- [What the task requires]: Wherever a line in the records contains the word "rule", return that line.

- [Working data]:
+--
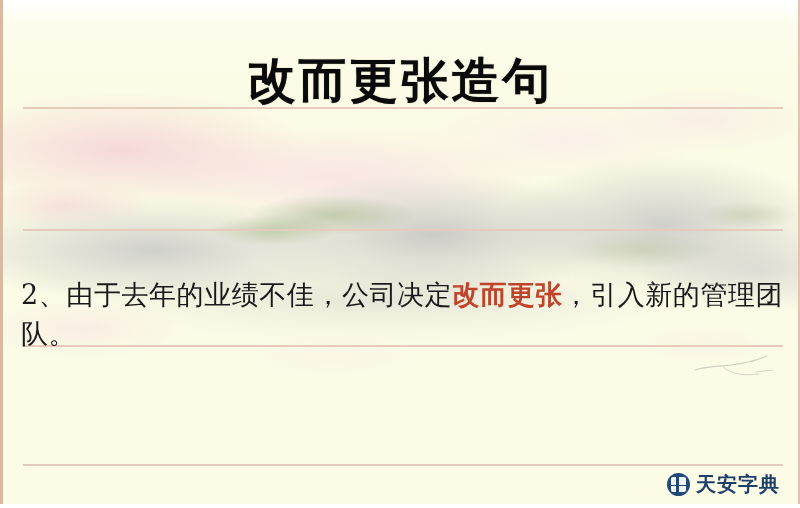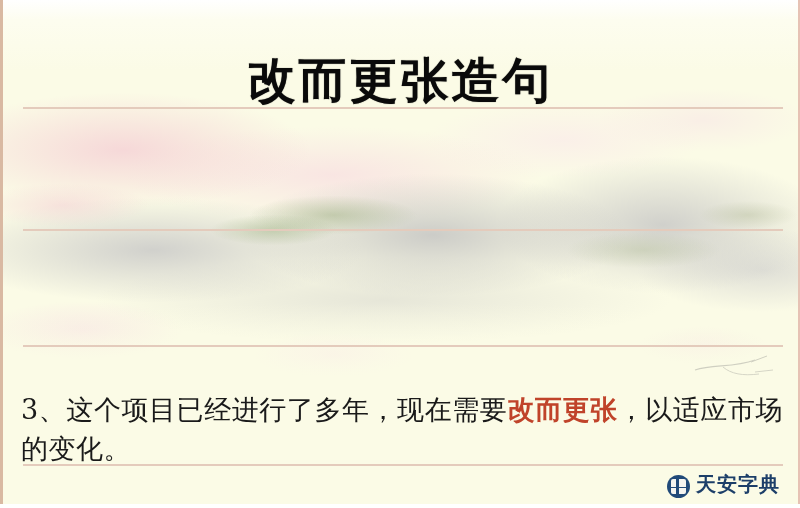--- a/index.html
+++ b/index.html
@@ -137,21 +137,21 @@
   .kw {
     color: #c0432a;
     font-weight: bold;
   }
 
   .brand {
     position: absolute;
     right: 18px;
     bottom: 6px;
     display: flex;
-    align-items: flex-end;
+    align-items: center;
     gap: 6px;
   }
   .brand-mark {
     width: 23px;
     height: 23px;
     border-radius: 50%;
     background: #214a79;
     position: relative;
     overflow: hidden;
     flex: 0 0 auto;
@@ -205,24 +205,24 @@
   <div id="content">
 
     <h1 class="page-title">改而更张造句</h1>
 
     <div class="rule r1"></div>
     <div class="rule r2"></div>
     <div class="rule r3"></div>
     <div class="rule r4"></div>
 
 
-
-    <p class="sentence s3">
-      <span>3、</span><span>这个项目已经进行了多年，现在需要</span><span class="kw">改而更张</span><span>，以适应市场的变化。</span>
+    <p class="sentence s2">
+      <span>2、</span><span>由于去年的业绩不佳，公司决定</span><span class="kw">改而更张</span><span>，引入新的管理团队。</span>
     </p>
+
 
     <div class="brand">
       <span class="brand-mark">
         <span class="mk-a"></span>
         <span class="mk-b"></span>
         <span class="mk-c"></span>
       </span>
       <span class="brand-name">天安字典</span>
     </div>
+--
- [Task output]:
     <div class="rule r1"></div>
     <div class="rule r2"></div>
     <div class="rule r3"></div>
     <div class="rule r4"></div>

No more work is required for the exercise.